The 80-acre preserve at 5656 145th St. in Lisbon is just south of Sutliff. The preserve is a sand prairie/savanna area on a wind-deposited sand ridge. It contains the Ciha fen, one of two documented remaining nutrient-poor fens known in the state of Iowa.

A fen is a type of wetland fed by groundwater. The preserve also features ponds that developed between sand dunes, said Iowa Department of Natural Resources administrator and prairie enthusiast Casey Kohrt, who will lead the walk.

“The area has a lot of windblown sand — ancient dunes that have stabilized and over time developed habitats that are really unusual,” he said. “It’s a fantastic, richly diverse natural area.”

The Ciha Fen Preserve has numerous rare plant and animals species, with 225 native plants identified so far. Visitors may see plants including pussytoes, cleft fox, columbine, rock jasmine, wild strawberry, wild geranium, hairy puccoon, fringed puccoon, prairie buttercup, bluets, lance-leaved violet and bird’s-foot violet. Animals include the non-venomous western hognose snake and the yellow-marked Blanding’s turtle.

A nutrient-poor fen takes eons to form, according to the Iowa Natural Heritage, Foundation. Water bubbles to the surface through buried sand and gravel left behind by glaciers. Compared to a bog, a nutrient-poor fen has only a slightly acidic pH water chemistry, which means the vegetation that grows there is different from that found in other parts of the state. The Ciha fen is known for a large floating peat vegetation mat in the middle of the water. The state’s only other known nutrient-poor fen is found in Deadman’s Lake in Pilot Knob State Park near Forest City.

The walk, sponsored by the Iowa Native Plant Society in honor of Iowa Wildflower Month, is free. Hikers are advised to wear rubber or waterproof boots. Kohrt will assist with plant identification, and University of Iowa earth and environmental sciences professor Art Bettis will discuss the fen’s unique geology and describe his graduate students’ studies. Hikers will meet at the preserve at 9:30 a.m.
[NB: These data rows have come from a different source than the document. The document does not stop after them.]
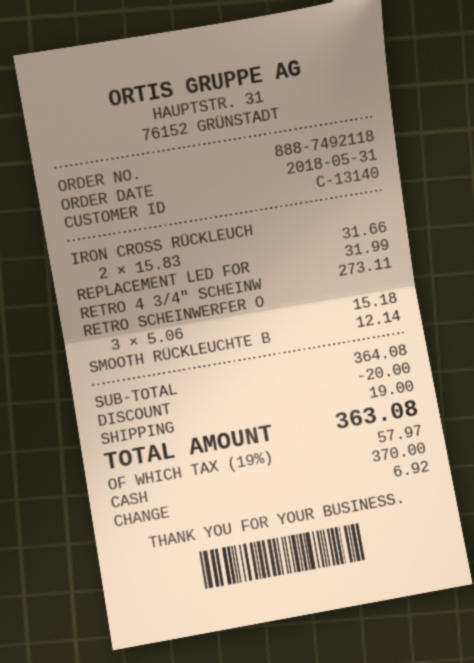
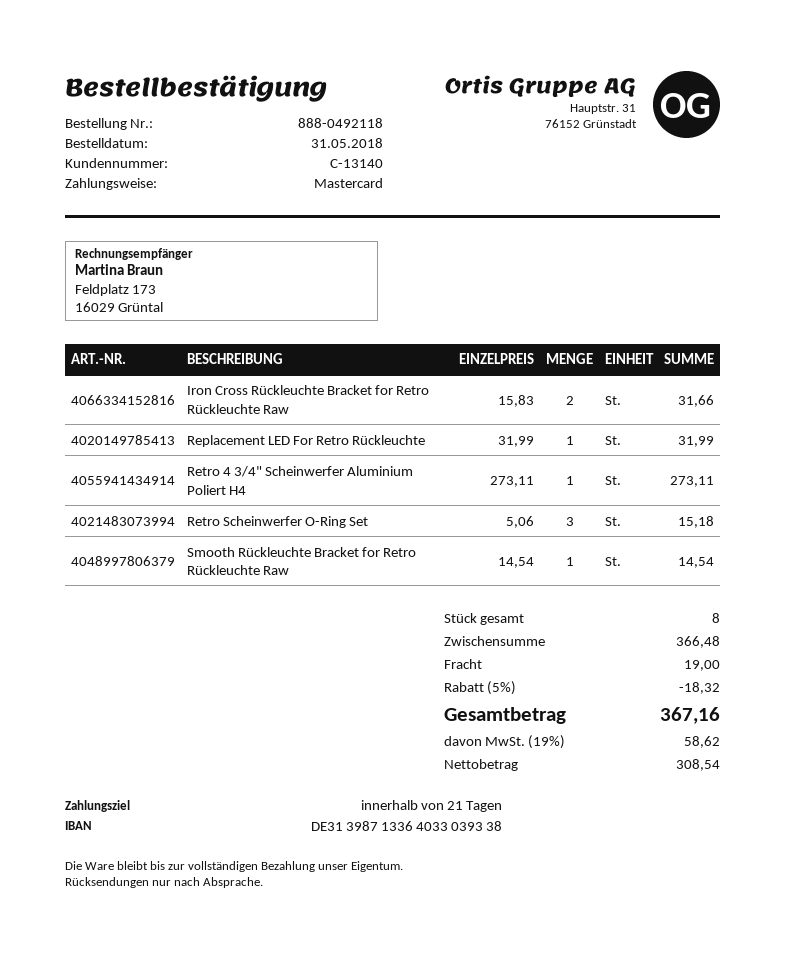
order number: 888-7492118 -> 888-0492118
payment method: cash -> Mastercard
SMOOTH RÜCKLEUCHTE B: 1 x 12.14 = 12.14 -> 1 x 14.54 = 14.54
subtotal: 364.08 -> 366.48
discount: 20.00 -> 18.32
tax: 19% = 57.97 -> 19% = 58.62
total: 363.08 -> 367.16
All ages are welcome.

The Johnson County Conservation Board acquired the land in 2011 from Howard and Phyllis Ciha. Over the past three years, the board has been removing eastern red cedar and invasive brush and trees from the area. Visitors are encouraged to clean their shoes before visiting the preserve to avoid bringing in invasive species.

The public can visit the preserve at any time, but there are no hiking trails and limited parking.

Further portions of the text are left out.